Ruben Buell, president of True.com, said that since the company launched in 2003, it has conducted background checks on every person that signs up for the site.
"We wanted to change the way dating sites were perceived and the way people used them so that when someone came online they had a much better understanding that the person they were talking to was not a convicted felon," he said.
Buell said True.com screens out convicted felons, including sex offenders, in every state. True also makes members confirm their marital status. If the site discovers that a married person has attempted to join, the company says it will turn them in for wire fraud.
Buell said the dating service welcomes thousands of people to the site a day, but rejects about 2-3 percent. He said that's in line with national statistics that indicate that about 2 percent of the population are convicted felons.
While competitors may argue that True's imperfect service gives clients a false sense of security, Buell said the screening process is better than nothing at all.
"No system in the world is bullet-proof," he said. "Nothing is perfect but these databases do cover 95 percent of the population of the U.S."
Choosing not to do background checks because they're not totally foolproof, he said, is like a police department deciding not to pursue murderers because they won't be able to catch everyone.
True's screening process doesn't catch everyone, but it catches the majority, Buell said. The company's website also discloses to members that the background checks are not a perfect safety solution and that they should still be careful.
Mark Brooks, a consultant to online dating sites and editor of Online Personals Watch, said the issue of background checks has been a controversial one for the industry for years.
A few years ago, several states considered legislation on the issue, he said, but thus far only New Jersey has an Internet dating safety law. It requires that sites provide users with safety notices and inform users if they don't conduct background checks on members.
As Internet dating sites increasingly compete with social networking sites, he said they do face more pressure to provide the security of a site like Facebook, which lets users see the company potential dates keep.
But Brooks said unless dating services use them as a marketing point, like True.com, they are mostly wary of offering background checks on their sites.
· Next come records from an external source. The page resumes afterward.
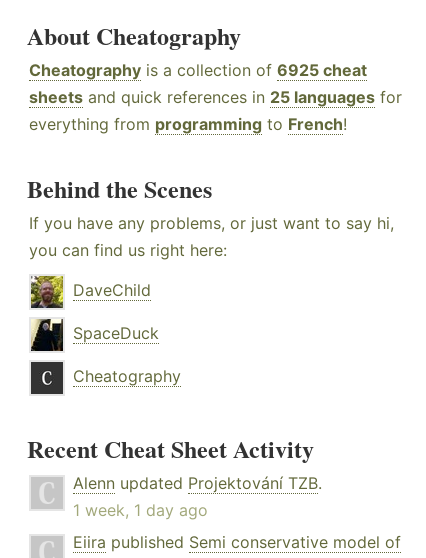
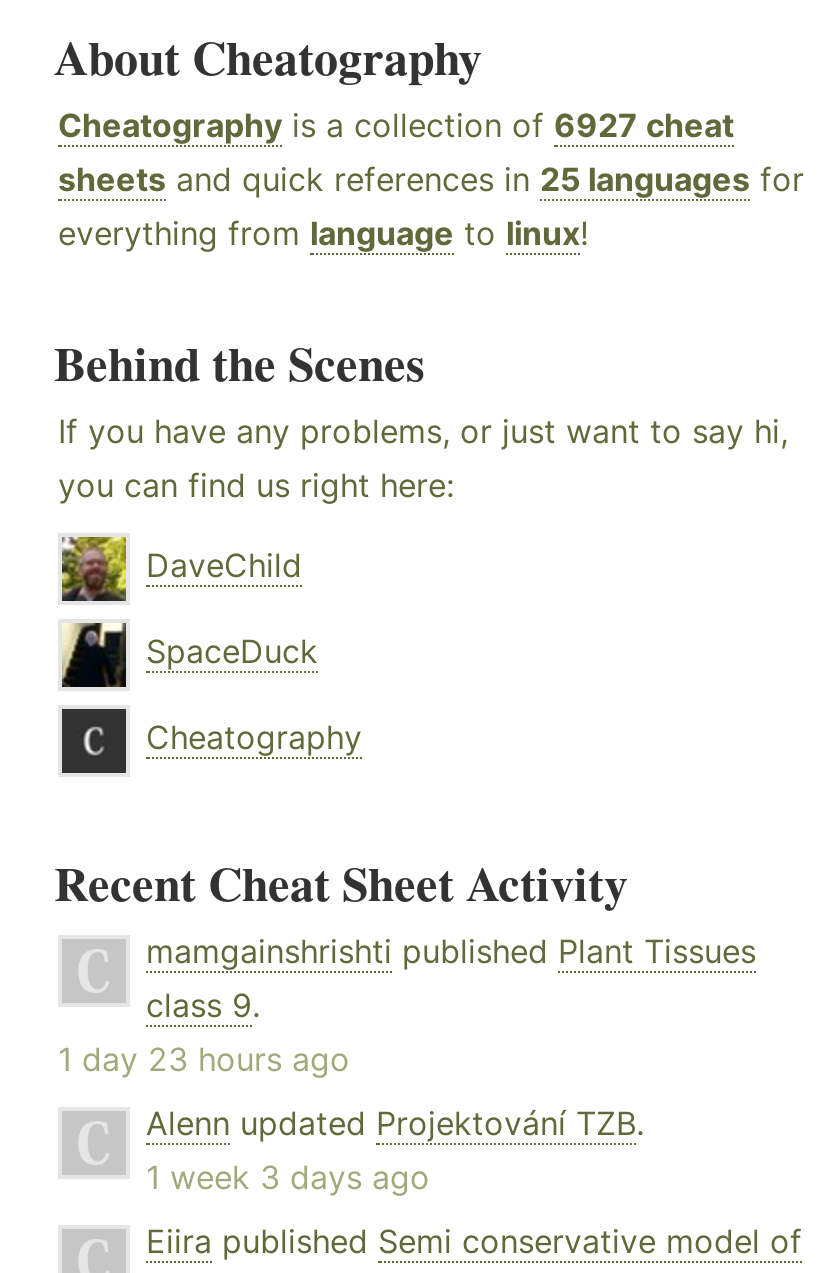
- Cheatography is a collection of 6925 cheat
+ Cheatography is a collection of 6927 cheat

- everything from programming to French!
+ everything from language to linux!

+ mamgainshrishti published Plant Tissues
+ class 9.
+ 1 day 23 hours ago

- 1 week, 1 day ago
+ 1 week 3 days ago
"One the one hand, I think that it's a key differentiator for the dating industry to offer these kinds of checks, in theory. But in practice, users view these kinds of checks with great concern," he said.
Even the mention of background checks, he said, could make users skeptical about the kind of people they might meet on a dating site.
He also said that the lag time in updating sex offender and felony databases doesn't make the manpower and financial expense of background checks worth it to most dating sites.
But he added that the millions of people who made the online dating industry a $1.2 billion business in 2009 shouldn't worry. Not only do sites monitor and remove users for various kinds of abuse, including spamming, scamming and obscene online behavior, the medium itself provides a level of security.